0. 59. Apparatus according to claim 57 further comprising said camera.

0. 60. Apparatus according to claim 57 further comprising said background and said camera.

0. 61. Apparatus according to claim 57, wherein the first and second tones differ in hue.

0. 62. Apparatus according to claim 57, wherein the first and second tones differ in brightness.

0. 63. Apparatus according to claim 57, wherein the first and second tones are of substantially equal brightness.

0. 64. Apparatus according to claim 57, wherein the pattern comprises a chequered pattern.

0. 65. Apparatus according to claim 57, wherein said detecting means is arranged to remove foreground objects from the image prior to determination of translation and scale change.

0. 66. Apparatus according to claim 57 comprising means for spatially filtering the camera image prior to storage and comparison.

0. 67. Apparatus according to claims 57, further comprising an image store that stores a reference image for use by said deriving means.

0. 68. Apparatus according to claim 57, wherein the deriving means is configured to determine translation and scale change by transforming the reference image and comparing with the camera image.

0. 69. Apparatus according to claim 68, wherein said transforming is based on a prediction of the translation and scale change.

0. 70. Apparatus according to claim 67, wherein translation and scale change are determined by computation of a number of simultaneous equations each of which relate the translation and scale change to spatial and temporal gradients at a point in the reference image and which are solved to yield a least-squares solution for the motion parameters.

0. 71. Apparatus according to claims 67 wherein the stored reference image is replaced when the accumulated translation and scale change exceeds a given threshold.

0. 72. Apparatus according to claim 57, wherein said deriving means is configured to determine translation and scale change from a sub-set of the pixels in the camera image.

0. 73. Apparatus according to claim 72, wherein the sub-set of pixels lie in a regular array in the camera image.

0. 74. Apparatus according to claim 72 wherein the sub-set of pixels are chosen to lie at points of high spatial gradient.

0. 75. Apparatus according to claim 57, further comprising a sensor on the camera that provides data for use in derivation of said measures of translation and scale change.

0. 76. Apparatus according to claim 57, wherein said deriving means comprises digital signal processing apparatus.

FIELD OF THE INVENTION

This invention relates to the derivation of information regarding the position of a television camera from image data acquired by the camera.

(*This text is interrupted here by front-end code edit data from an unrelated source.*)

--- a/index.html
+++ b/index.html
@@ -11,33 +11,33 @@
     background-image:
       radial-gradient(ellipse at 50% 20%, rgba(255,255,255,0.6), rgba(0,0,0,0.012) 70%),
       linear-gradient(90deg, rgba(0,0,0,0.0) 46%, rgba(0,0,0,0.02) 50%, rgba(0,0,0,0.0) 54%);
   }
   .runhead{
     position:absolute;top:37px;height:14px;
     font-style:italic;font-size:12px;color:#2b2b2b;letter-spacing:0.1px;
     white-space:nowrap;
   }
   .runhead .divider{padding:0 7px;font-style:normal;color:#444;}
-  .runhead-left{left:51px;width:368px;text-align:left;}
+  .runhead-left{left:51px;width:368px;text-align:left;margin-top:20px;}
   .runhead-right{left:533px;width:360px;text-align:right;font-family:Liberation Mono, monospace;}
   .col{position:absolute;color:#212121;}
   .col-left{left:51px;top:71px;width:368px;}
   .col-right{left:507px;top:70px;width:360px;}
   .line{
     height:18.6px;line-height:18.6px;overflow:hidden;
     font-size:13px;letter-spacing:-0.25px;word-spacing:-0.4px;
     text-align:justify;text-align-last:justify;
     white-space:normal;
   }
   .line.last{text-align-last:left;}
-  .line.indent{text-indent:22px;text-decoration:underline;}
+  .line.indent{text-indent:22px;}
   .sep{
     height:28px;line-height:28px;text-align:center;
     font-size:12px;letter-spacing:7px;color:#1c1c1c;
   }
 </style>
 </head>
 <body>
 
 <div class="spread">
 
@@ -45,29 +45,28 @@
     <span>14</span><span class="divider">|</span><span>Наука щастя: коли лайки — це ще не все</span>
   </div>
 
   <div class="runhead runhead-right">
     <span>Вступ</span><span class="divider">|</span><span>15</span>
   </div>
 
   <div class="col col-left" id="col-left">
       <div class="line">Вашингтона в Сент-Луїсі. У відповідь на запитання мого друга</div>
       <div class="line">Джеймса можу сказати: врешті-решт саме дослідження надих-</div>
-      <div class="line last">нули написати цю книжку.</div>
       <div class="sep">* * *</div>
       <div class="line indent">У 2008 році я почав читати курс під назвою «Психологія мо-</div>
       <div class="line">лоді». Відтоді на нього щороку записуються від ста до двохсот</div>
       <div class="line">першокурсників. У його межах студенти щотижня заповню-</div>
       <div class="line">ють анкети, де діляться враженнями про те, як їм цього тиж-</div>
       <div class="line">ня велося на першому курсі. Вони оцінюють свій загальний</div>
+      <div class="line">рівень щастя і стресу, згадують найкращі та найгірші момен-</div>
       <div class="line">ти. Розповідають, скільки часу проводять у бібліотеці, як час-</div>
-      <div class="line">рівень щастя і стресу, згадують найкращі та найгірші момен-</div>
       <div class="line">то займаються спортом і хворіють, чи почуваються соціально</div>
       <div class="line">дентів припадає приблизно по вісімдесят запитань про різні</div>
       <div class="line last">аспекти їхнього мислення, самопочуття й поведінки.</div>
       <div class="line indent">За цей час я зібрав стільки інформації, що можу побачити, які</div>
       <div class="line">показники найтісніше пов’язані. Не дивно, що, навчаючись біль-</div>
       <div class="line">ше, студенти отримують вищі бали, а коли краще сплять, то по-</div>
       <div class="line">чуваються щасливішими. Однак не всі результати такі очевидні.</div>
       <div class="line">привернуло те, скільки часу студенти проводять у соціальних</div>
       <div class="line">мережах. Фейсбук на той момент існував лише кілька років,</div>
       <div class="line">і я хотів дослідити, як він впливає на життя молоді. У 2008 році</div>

BACKGROUND TO THE INVENTION

In television production, it is often required to video live action in the studio and electronically superimpose the action on a background image. This is usually done by shooting the action in front of a blue background and generating a `key` from the video signal to distinguish between foreground and background. In the background areas, the chosen background image can be electronically inserted.

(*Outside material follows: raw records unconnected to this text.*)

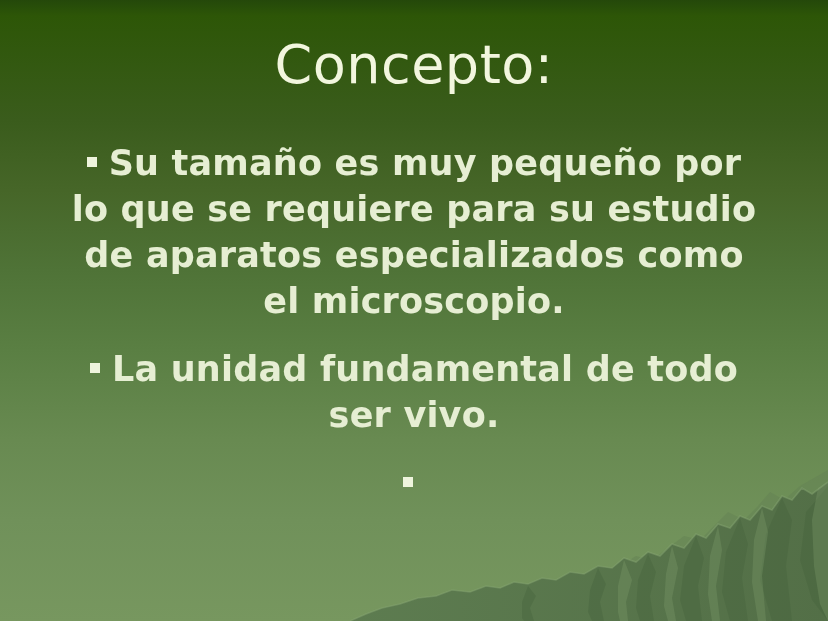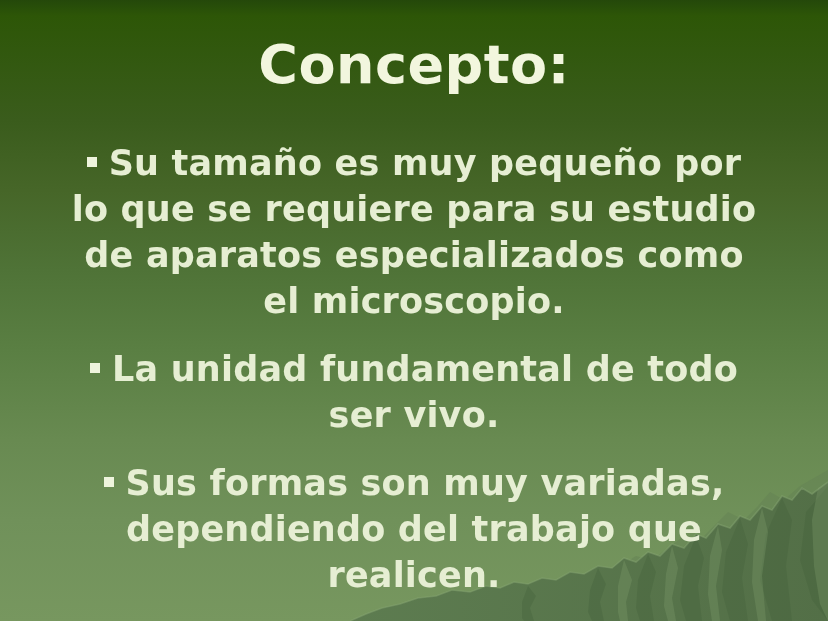--- a/index.html
+++ b/index.html
@@ -53,21 +53,21 @@
 
   .slide-title {
     position: absolute;
     left: 0;
     top: 34px;
     width: 828px;
     text-align: center;
     color: #f2f6de;
     font-family: "DejaVu Sans", sans-serif;
     font-size: 54px;
-    font-weight: 700;
+    font-weight: 400;
     line-height: 62px;
     letter-spacing: 0.5px;
     white-space: nowrap;
   }
 
   .bullet-list {
     position: absolute;
     left: 64px;
     top: 140px;
     width: 700px;
@@ -169,18 +169,18 @@
 
       <div class="bullet" id="b2">
         <span class="bullet-marker"></span><span class="bullet-text">Su tamaño es muy pequeño por lo que se requiere para su estudio de aparatos especializados como el microscopio.</span>
       </div>
 
       <div class="bullet" id="b1">
         <span class="bullet-marker"></span><span class="bullet-text">La unidad fundamental de todo ser vivo.</span>
       </div>
 
       <div class="bullet" id="b3">
-        <span class="bullet-marker"></span><span class="bullet-text">Sus formas son muy variadas, dependiendo del trabajo que realicen.</span>
+        <span class="bullet-marker"></span>
       </div>
 
     </div>
   </div>
 </div>
 
 </body></html>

One limitation to this technique is that the camera in the studio cannot move, since this would generate motion of the foreground without commensurate background movement. One way of allowing the camera to move is to use a robotic camera mounting that allows a predefined camera motion to be executed, the same camera motion being used when the background images are shot. However the need for predefined motion places severe artistic limitations on the production process.

Techniques are currently under development that aim to be able to generate electronically background images that can be changed as the camera is moved so that they are appropriate to the present camera position. Thus a means of measuring the position of the camera in the studio is required. One way in which this can be done is to attach sensors to the camera to determine its position and angle of view; however the use of such sensors is not always practical.

The problem being addressed here is a method to derive the position and motion of the camera using only the video signal from the camera. Thus it can be used on an unmodified camera without special sensors.

DESCRIPTION OF PRIOR ART

The derivation of the position and motion of a camera by analysis of its image signal is a task often referred to as passive navigation; there are many examples of approaches to this problem in the literature, the more pertinent of which are as follows:

DESCRIPTION OF BEST MODE

The algorithm chosen for measuring global translation and scale change must satisfy the following criteria:

1. The chosen algorithm cannot be too computationally intensive, since it must run in real-time;

2. It must be capable of highly accurate measurements, since measurement errors will manifest themselves as displacement errors between foreground and background;

3. Measurement errors should not accumulate to a significant extent as the camera moves further away from its starting point.

Embodiment: Motion Estimation Followed by Global Motion Parameter Determination

An example of one type of algorithm that could be used is one based on a recursive spario-temporal gradient technique described in reference 4 [Netravali and Robbins 1979]. This kind of algorithm is known to be computationally efficient and to be able to measure small displacements to a high accuracy. Other algorithms based on block matching described in reference 6 [Uomori et al. 1992] or phase correlation described in reference 5 [Thomas 1987] may also be suitable.

The algorithm may be used to estimate the motion on a sample-by-sample basis between each new camera image and a stored reference image. The reference image is initially that viewed by the camera at the start of the shooting, when the camera is in a known position. Before each measurement, the expected translation and scale change is predicted from previous measurements and the reference image is subject to a translation and scale change by this estimated amount. Thus the motion estimation process need only measure the difference between the actual and predicted motion.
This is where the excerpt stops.